Since both of these countries have deep roots in the Catholic faith, it is understandable that the city of New Orleans is predominantly Catholic. It is even home to the St Louis Cathedral, seat of the Roman Catholic Archdiocese of New Orleans. This cathedral has the distinction of being the oldest, continuously operating cathedral in the United States. It is also home to the ghostly wanderings of two of its former faithful whose lives were centred around church life. .
In 1764, possession of the colony of New Orleans was transfered from France to Spain in the Treaty of Fountainbleau at the end of the French and Indian War. The King of France neglected to inform the citizens of his colony of the Treaty and when the Spanish forces arrived and replaced the French flag with the Spanish one, the colonists believed they were being invaded.
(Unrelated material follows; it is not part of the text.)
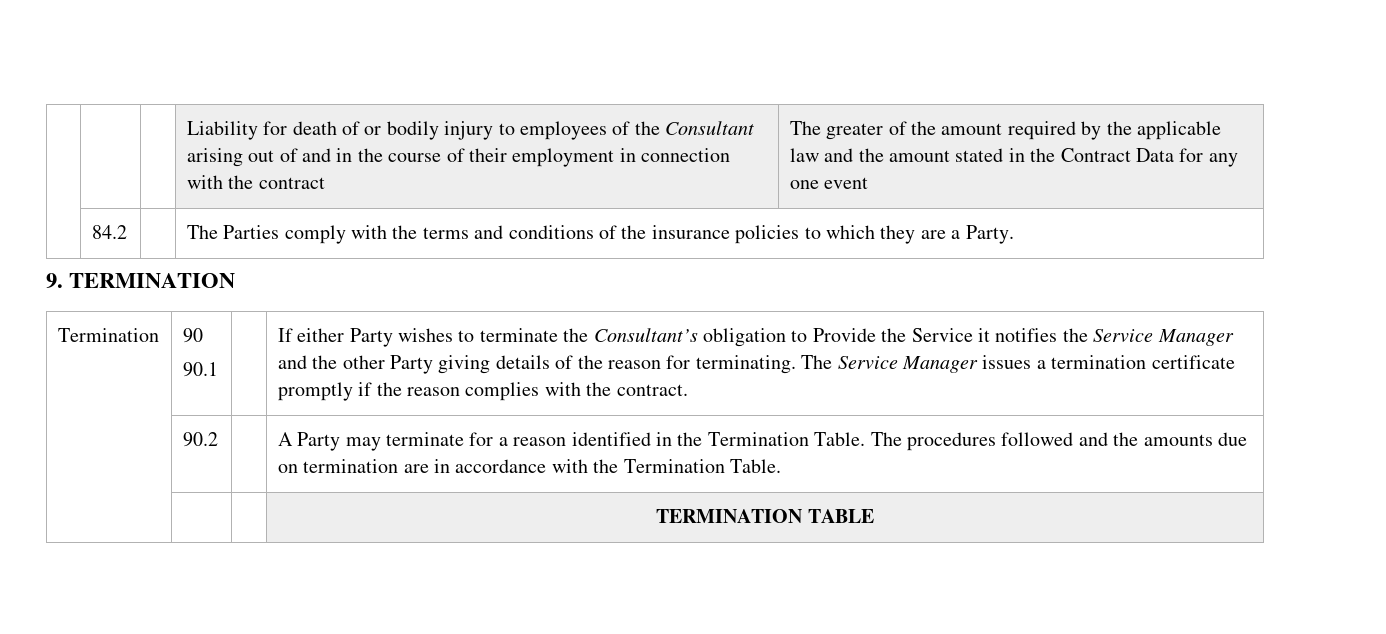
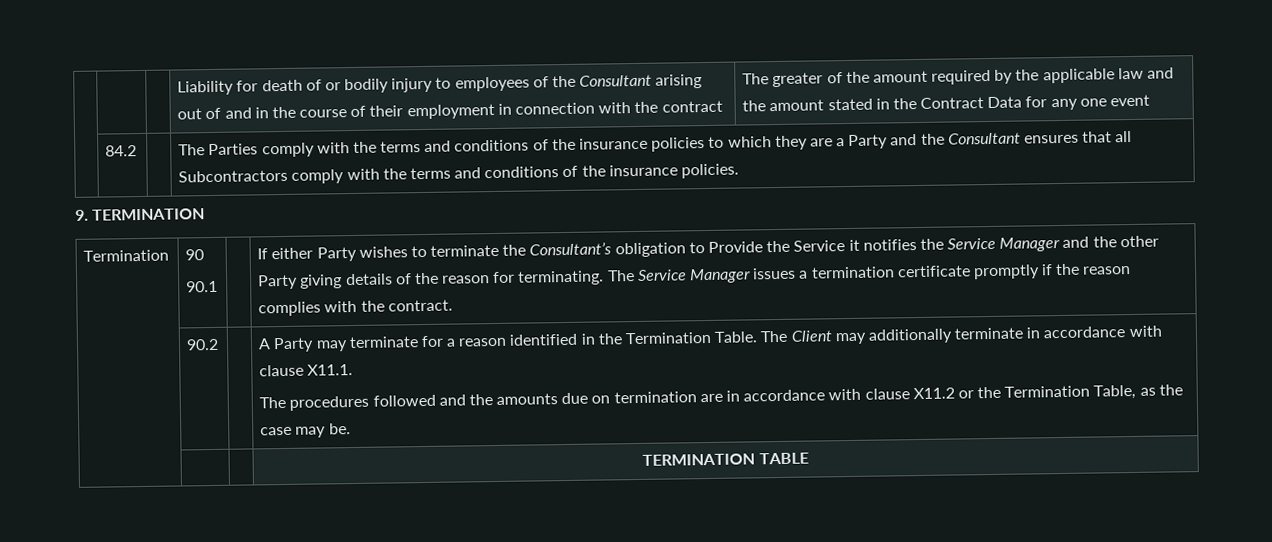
- | 84.2 | | The Parties comply with the terms and conditions of the insurance policies to which they are a Party.
+ | 84.2 | | The Parties comply with the terms and conditions of the insurance policies to which they are a Party and the Consultant ensures that all Subcontractors comply with the terms and conditions of the insurance policies.
- The procedures followed and the amounts due on termination are in accordance with the Termination Table.
+ The Client may additionally terminate in accordance with clause X11.1.
+ The procedures followed and the amounts due on termination are in accordance with clause X11.2 or the Termination Table, as the case may be.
The people put together an army led by prominent Creoles of the city and forced the Spaniards to flee to Cuba.
Soon, the new governor of the colony, Don Alejandro O’Reily, returned with reinforcements and retook the city and had the leaders of the rebellion hunted down and shot without due process. The bodies were dragged to the front of the Cathedral and left to rot. He forbade anyone from touching the bodies, allowing them to serve as a lesson for any who would do likewise. Pere Dagobert pleaded with the governor on two occassions, asking that he allow the bodies proper burial, but was refused. Finally, Pere Dagobert took a stand and one rainy night, he and the families of the murdered men took the bodies and gave them proper burial in unmarked graves. Pere Dagobert led the procession, boldly singing out the funeral mass as they went.
Although Pere Dagobert went on to die a natural death, it is said today that on quiet nights when the French Quarter is blanketed by fog, you can hear a ghostly voice singing the Kyrie.
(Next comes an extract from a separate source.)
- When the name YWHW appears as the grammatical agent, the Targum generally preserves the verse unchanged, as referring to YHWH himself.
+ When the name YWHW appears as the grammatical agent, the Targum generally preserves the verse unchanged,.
It is said that Friar Antonio de Sedella first came to New Orleans hoping to establish a Spanish Inquisition here in the new colony. His aim ultimately failed and somewhere along the way he changed from an over-zealous man of God to the man more fondly remembered today.
He worked tirelessly with the poor, the imprisioned, the infirm and even the slaves. It’s said that he helped no matter who needed it and no matter their nationality or personal religious affiliation. He was a tireless worker when it came to helping those who fell vicitim to Yellow Fever and worked tirelessly in all manner of life while the epidemic persisted.
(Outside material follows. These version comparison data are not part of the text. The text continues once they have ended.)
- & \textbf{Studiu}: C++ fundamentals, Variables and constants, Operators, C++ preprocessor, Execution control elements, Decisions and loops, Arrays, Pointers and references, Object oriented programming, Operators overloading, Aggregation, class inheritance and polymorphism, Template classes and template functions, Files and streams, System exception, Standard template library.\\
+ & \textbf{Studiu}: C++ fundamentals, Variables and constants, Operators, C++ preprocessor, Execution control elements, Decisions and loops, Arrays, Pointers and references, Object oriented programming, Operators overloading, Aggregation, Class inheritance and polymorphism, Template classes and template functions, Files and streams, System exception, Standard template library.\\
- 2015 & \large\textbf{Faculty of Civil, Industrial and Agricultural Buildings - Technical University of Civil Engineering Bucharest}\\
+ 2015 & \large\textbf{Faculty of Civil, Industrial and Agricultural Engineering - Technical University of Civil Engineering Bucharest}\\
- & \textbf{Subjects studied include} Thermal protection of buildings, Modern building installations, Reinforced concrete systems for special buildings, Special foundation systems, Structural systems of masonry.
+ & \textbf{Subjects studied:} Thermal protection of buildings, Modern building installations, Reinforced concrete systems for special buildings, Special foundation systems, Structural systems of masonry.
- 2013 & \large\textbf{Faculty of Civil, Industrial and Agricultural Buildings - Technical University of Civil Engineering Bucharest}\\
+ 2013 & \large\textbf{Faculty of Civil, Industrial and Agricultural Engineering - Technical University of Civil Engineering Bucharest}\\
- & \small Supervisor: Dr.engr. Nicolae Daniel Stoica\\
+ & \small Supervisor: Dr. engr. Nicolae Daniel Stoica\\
When he finally died on January 18, 1829, the whole city mourned his death, both Catholic and Protestant alike. The old friar was laid to rest in St. Louis Cathedral among the people he had served to selflessly. It was widely believed that Pere Antoine had been a living saint. As news of his death spread through the City of New Orleans, throngs of the faithful, convinced in their hearts that Pere Antoine was a saint, demolished the hut on the Rue Dauphine. Even the slightest splinter of wood was carried away to be preserved as a holy relic.
It is said that Pere Antoine still serves his beloved city in the afterlife and he, too, has been seen walking the alley, beside the Cathedral, that bears his name. He is often oblivious to others’ presence though, so intent on reading his breviary.